◆ **TASK DIRECTIONS**: All records shown below should be given again, character for character.
##########
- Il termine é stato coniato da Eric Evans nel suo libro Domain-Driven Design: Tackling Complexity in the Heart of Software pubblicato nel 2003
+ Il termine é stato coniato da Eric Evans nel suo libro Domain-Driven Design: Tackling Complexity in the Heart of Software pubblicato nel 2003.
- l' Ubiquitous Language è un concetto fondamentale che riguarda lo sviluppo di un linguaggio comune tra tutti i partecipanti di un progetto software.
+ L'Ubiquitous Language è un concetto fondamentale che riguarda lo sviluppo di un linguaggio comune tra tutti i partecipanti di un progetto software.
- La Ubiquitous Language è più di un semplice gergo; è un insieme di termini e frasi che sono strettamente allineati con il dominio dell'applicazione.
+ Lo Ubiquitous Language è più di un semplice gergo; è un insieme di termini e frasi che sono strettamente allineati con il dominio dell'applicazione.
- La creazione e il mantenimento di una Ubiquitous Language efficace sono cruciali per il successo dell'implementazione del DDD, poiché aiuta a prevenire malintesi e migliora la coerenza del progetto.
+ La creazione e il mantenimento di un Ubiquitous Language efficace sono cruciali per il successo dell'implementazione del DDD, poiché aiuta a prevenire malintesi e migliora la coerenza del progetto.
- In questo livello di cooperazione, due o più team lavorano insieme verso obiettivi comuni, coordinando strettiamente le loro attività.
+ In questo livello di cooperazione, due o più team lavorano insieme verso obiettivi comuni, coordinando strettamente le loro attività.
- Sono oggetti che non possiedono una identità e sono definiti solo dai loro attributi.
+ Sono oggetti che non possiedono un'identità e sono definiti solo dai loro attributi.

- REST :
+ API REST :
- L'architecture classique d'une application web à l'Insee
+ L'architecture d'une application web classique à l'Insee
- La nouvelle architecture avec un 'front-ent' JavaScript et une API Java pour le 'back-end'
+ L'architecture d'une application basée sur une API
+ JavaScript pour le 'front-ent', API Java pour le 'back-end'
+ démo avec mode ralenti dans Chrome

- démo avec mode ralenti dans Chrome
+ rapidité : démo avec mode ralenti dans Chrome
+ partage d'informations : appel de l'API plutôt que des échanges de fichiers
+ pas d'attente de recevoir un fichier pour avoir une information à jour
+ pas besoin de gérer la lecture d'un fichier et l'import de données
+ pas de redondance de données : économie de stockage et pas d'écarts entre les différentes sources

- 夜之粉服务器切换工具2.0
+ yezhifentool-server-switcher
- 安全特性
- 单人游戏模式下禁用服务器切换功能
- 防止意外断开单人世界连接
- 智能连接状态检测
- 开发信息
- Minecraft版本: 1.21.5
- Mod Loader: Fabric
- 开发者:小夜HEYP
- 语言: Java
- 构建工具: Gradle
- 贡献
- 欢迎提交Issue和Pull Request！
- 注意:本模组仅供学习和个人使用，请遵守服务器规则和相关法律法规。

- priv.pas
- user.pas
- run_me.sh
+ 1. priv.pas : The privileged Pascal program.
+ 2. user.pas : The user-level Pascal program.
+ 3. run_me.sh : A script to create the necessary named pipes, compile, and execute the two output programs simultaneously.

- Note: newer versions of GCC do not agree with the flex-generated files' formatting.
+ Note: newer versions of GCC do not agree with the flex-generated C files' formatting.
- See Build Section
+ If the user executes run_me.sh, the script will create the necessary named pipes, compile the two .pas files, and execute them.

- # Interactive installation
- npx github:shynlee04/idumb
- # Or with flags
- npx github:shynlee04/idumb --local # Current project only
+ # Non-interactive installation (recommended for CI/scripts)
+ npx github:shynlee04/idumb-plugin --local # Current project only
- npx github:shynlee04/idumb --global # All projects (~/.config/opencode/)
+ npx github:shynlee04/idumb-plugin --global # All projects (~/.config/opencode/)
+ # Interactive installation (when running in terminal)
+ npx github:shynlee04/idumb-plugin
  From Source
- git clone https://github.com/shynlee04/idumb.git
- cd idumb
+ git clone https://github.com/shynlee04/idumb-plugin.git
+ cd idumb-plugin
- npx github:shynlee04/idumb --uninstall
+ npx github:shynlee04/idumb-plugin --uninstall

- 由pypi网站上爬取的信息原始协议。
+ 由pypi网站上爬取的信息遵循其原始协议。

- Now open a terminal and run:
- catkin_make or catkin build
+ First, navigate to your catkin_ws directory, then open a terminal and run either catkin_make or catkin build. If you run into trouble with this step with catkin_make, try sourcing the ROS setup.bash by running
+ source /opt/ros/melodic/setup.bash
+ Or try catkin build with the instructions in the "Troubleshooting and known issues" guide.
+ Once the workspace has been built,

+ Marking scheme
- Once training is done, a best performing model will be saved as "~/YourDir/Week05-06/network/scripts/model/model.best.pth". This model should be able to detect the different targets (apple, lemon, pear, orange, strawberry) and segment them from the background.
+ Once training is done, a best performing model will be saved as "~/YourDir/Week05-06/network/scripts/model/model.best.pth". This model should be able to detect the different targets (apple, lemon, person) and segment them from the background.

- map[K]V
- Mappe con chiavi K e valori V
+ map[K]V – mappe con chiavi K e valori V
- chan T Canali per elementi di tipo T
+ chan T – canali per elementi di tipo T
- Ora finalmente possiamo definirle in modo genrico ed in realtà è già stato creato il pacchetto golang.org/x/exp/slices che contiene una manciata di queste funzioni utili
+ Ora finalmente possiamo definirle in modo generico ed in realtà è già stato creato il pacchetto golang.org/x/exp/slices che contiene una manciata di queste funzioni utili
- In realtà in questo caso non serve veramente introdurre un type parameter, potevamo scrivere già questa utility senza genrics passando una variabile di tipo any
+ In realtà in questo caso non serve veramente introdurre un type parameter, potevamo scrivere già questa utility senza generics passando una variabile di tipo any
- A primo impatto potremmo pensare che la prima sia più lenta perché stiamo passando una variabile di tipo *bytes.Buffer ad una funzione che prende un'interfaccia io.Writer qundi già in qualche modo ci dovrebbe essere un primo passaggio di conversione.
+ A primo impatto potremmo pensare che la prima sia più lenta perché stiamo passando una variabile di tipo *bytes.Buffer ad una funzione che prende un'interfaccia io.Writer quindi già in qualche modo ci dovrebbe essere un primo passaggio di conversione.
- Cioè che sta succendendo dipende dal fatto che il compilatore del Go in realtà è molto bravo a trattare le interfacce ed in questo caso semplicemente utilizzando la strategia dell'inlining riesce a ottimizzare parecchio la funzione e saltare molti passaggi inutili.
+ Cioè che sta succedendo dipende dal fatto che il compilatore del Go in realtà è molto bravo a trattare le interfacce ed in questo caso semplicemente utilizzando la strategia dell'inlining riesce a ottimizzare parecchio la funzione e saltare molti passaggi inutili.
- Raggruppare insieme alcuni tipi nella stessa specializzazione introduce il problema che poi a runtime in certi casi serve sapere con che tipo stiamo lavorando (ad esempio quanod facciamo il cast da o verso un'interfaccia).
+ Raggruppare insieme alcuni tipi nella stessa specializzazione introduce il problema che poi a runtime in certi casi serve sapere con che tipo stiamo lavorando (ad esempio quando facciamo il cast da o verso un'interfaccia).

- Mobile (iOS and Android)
##########
◆ **EXERCISE RESULT**:
- Il termine é stato coniato da Eric Evans nel suo libro Domain-Driven Design: Tackling Complexity in the Heart of Software pubblicato nel 2003
+ Il termine é stato coniato da Eric Evans nel suo libro Domain-Driven Design: Tackling Complexity in the Heart of Software pubblicato nel 2003.
- l' Ubiquitous Language è un concetto fondamentale che riguarda lo sviluppo di un linguaggio comune tra tutti i partecipanti di un progetto software.
+ L'Ubiquitous Language è un concetto fondamentale che riguarda lo sviluppo di un linguaggio comune tra tutti i partecipanti di un progetto software.
- La Ubiquitous Language è più di un semplice gergo; è un insieme di termini e frasi che sono strettamente allineati con il dominio dell'applicazione.
+ Lo Ubiquitous Language è più di un semplice gergo; è un insieme di termini e frasi che sono strettamente allineati con il dominio dell'applicazione.
- La creazione e il mantenimento di una Ubiquitous Language efficace sono cruciali per il successo dell'implementazione del DDD, poiché aiuta a prevenire malintesi e migliora la coerenza del progetto.
+ La creazione e il mantenimento di un Ubiquitous Language efficace sono cruciali per il successo dell'implementazione del DDD, poiché aiuta a prevenire malintesi e migliora la coerenza del progetto.
- In questo livello di cooperazione, due o più team lavorano insieme verso obiettivi comuni, coordinando strettiamente le loro attività.
+ In questo livello di cooperazione, due o più team lavorano insieme verso obiettivi comuni, coordinando strettamente le loro attività.
- Sono oggetti che non possiedono una identità e sono definiti solo dai loro attributi.
+ Sono oggetti che non possiedono un'identità e sono definiti solo dai loro attributi.

- REST :
+ API REST :
- L'architecture classique d'une application web à l'Insee
+ L'architecture d'une application web classique à l'Insee
- La nouvelle architecture avec un 'front-ent' JavaScript et une API Java pour le 'back-end'
+ L'architecture d'une application basée sur une API
+ JavaScript pour le 'front-ent', API Java pour le 'back-end'
+ démo avec mode ralenti dans Chrome

- démo avec mode ralenti dans Chrome
+ rapidité : démo avec mode ralenti dans Chrome
+ partage d'informations : appel de l'API plutôt que des échanges de fichiers
+ pas d'attente de recevoir un fichier pour avoir une information à jour
+ pas besoin de gérer la lecture d'un fichier et l'import de données
+ pas de redondance de données : économie de stockage et pas d'écarts entre les différentes sources

- 夜之粉服务器切换工具2.0
+ yezhifentool-server-switcher
- 安全特性
- 单人游戏模式下禁用服务器切换功能
- 防止意外断开单人世界连接
- 智能连接状态检测
- 开发信息
- Minecraft版本: 1.21.5
- Mod Loader: Fabric
- 开发者:小夜HEYP
- 语言: Java
- 构建工具: Gradle
- 贡献
- 欢迎提交Issue和Pull Request！
- 注意:本模组仅供学习和个人使用，请遵守服务器规则和相关法律法规。

- priv.pas
- user.pas
- run_me.sh
+ 1. priv.pas : The privileged Pascal program.
+ 2. user.pas : The user-level Pascal program.
+ 3. run_me.sh : A script to create the necessary named pipes, compile, and execute the two output programs simultaneously.

- Note: newer versions of GCC do not agree with the flex-generated files' formatting.
+ Note: newer versions of GCC do not agree with the flex-generated C files' formatting.
- See Build Section
+ If the user executes run_me.sh, the script will create the necessary named pipes, compile the two .pas files, and execute them.

- # Interactive installation
- npx github:shynlee04/idumb
- # Or with flags
- npx github:shynlee04/idumb --local # Current project only
+ # Non-interactive installation (recommended for CI/scripts)
+ npx github:shynlee04/idumb-plugin --local # Current project only
- npx github:shynlee04/idumb --global # All projects (~/.config/opencode/)
+ npx github:shynlee04/idumb-plugin --global # All projects (~/.config/opencode/)
+ # Interactive installation (when running in terminal)
+ npx github:shynlee04/idumb-plugin
  From Source
- git clone https://github.com/shynlee04/idumb.git
- cd idumb
+ git clone https://github.com/shynlee04/idumb-plugin.git
+ cd idumb-plugin
- npx github:shynlee04/idumb --uninstall
+ npx github:shynlee04/idumb-plugin --uninstall

- 由pypi网站上爬取的信息原始协议。
+ 由pypi网站上爬取的信息遵循其原始协议。

- Now open a terminal and run:
- catkin_make or catkin build
+ First, navigate to your catkin_ws directory, then open a terminal and run either catkin_make or catkin build. If you run into trouble with this step with catkin_make, try sourcing the ROS setup.bash by running
+ source /opt/ros/melodic/setup.bash
+ Or try catkin build with the instructions in the "Troubleshooting and known issues" guide.
+ Once the workspace has been built,

+ Marking scheme
- Once training is done, a best performing model will be saved as "~/YourDir/Week05-06/network/scripts/model/model.best.pth". This model should be able to detect the different targets (apple, lemon, pear, orange, strawberry) and segment them from the background.
+ Once training is done, a best performing model will be saved as "~/YourDir/Week05-06/network/scripts/model/model.best.pth". This model should be able to detect the different targets (apple, lemon, person) and segment them from the background.

- map[K]V
- Mappe con chiavi K e valori V
+ map[K]V – mappe con chiavi K e valori V
- chan T Canali per elementi di tipo T
+ chan T – canali per elementi di tipo T
- Ora finalmente possiamo definirle in modo genrico ed in realtà è già stato creato il pacchetto golang.org/x/exp/slices che contiene una manciata di queste funzioni utili
+ Ora finalmente possiamo definirle in modo generico ed in realtà è già stato creato il pacchetto golang.org/x/exp/slices che contiene una manciata di queste funzioni utili
- In realtà in questo caso non serve veramente introdurre un type parameter, potevamo scrivere già questa utility senza genrics passando una variabile di tipo any
+ In realtà in questo caso non serve veramente introdurre un type parameter, potevamo scrivere già questa utility senza generics passando una variabile di tipo any
- A primo impatto potremmo pensare che la prima sia più lenta perché stiamo passando una variabile di tipo *bytes.Buffer ad una funzione che prende un'interfaccia io.Writer qundi già in qualche modo ci dovrebbe essere un primo passaggio di conversione.
+ A primo impatto potremmo pensare che la prima sia più lenta perché stiamo passando una variabile di tipo *bytes.Buffer ad una funzione che prende un'interfaccia io.Writer quindi già in qualche modo ci dovrebbe essere un primo passaggio di conversione.
- Cioè che sta succendendo dipende dal fatto che il compilatore del Go in realtà è molto bravo a trattare le interfacce ed in questo caso semplicemente utilizzando la strategia dell'inlining riesce a ottimizzare parecchio la funzione e saltare molti passaggi inutili.
+ Cioè che sta succedendo dipende dal fatto che il compilatore del Go in realtà è molto bravo a trattare le interfacce ed in questo caso semplicemente utilizzando la strategia dell'inlining riesce a ottimizzare parecchio la funzione e saltare molti passaggi inutili.
- Raggruppare insieme alcuni tipi nella stessa specializzazione introduce il problema che poi a runtime in certi casi serve sapere con che tipo stiamo lavorando (ad esempio quanod facciamo il cast da o verso un'interfaccia).
+ Raggruppare insieme alcuni tipi nella stessa specializzazione introduce il problema che poi a runtime in certi casi serve sapere con che tipo stiamo lavorando (ad esempio quando facciamo il cast da o verso un'interfaccia).

- Mobile (iOS and Android)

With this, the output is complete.